Pisa-class armored cruiser (3f/2m). L/B/D: 462 × 69 × 24.7 (140.8m × 21m × 7.5m). Tons: 9,958 disp. Hull: steel. Comp.: 670. Arm.: 4 × 9.2 (2 × 2), 8 × 7.5, 16 × 76mm, 5 × 47mm; 3 × 18TT. Armor: 8 belt, 2 deck. Mach.: triple expansion, 19,000 ihp, 2 screws; 22.5 kts. Des.: Giuseppe Orlando. Built: Orlando & Co., Livorno, Italy; 1911.
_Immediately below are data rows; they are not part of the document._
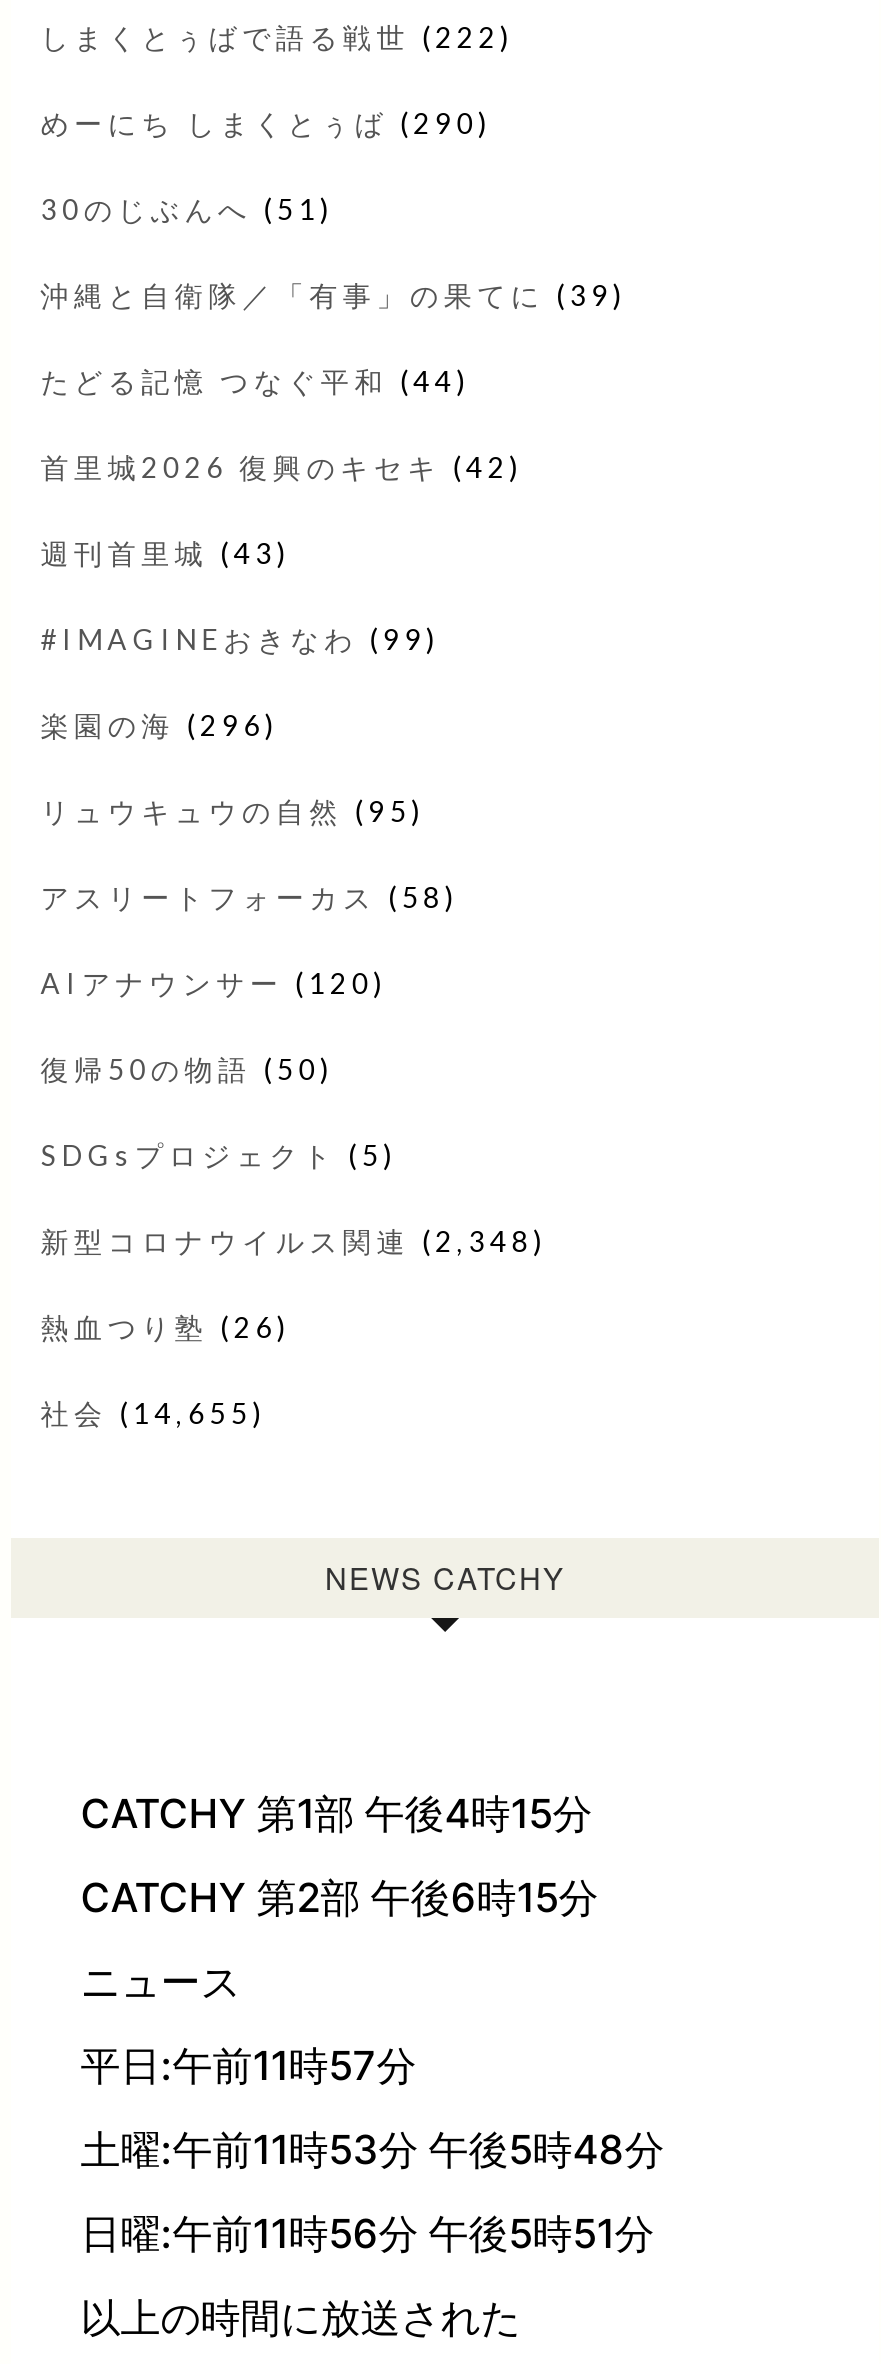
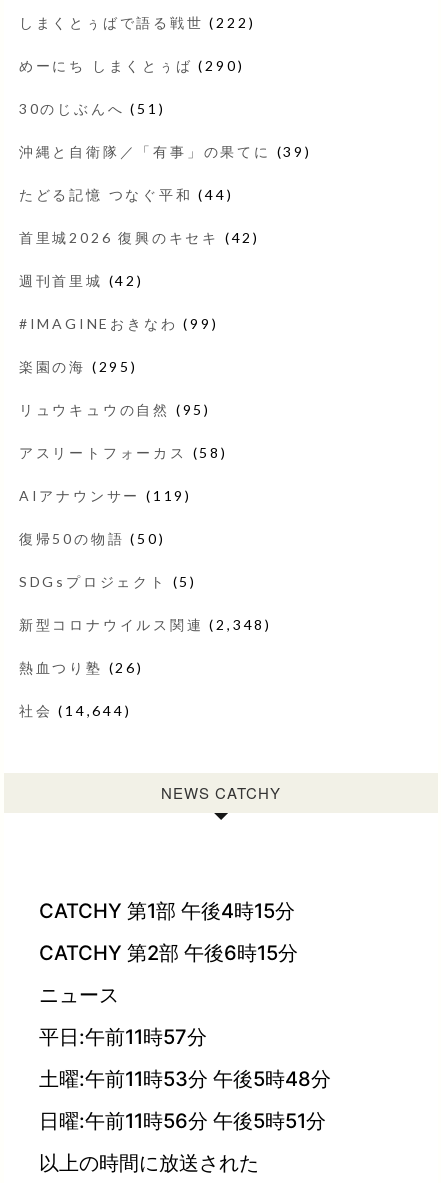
- 週刊首里城(43)
+ 週刊首里城(42)

- 楽園の海(296)
+ 楽園の海(295)

- AIアナウンサー(120)
+ AIアナウンサー(119)

- 社会(14,655)
+ 社会(14,644)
Laid down as a sister ship to the Italian armored cruisers Pisa and Amalfi, Averof was bought by the Greek Navy while still on the stocks. Named for a Greek millionaire who had bequeathed £300,000 for the improvement of the navy, Averof was commissioned as flagship of the Greek Navy in 1911. As such she played a crucial role in the Balkan Wars of 1912-13, in which Greece, Bulgaria, Serbia, and Montenegro tried to throw off Ottoman rule. As the strongest unit in either the Bulgarian or Greek fleets (the only two countries that possessed ships), she was instrumental in defeating the Turkish forces at the Battles of Helli (December 3, 1912) and Lemnos (January 5-6, 1913). The resulting containment of the Turkish fleet in the Dardanelles led to the transfer of five Aegean islands—Chios, Lesbos, Samos, Lemnos, and Thasos—to the Greek flag.
The Averof underwent two refits during the 1920s, emerging from the second, at La Seyne, France, with new antiaircraft armament but minus her three torpedo tubes. Following the German invasion of Greece in the spring of 1941, she escaped to Alexandria and was thereafter employed as a convoy escort in the Indian Ocean until 1944. Decommissioned in 1946, she remained at Poros, forty miles south of Athens, as an accommodation ship and later a floating museum.
Basch, "Historic Ship, the Giorgio Averoff." Gray, ed., Conway's All the World's Fighting Ships.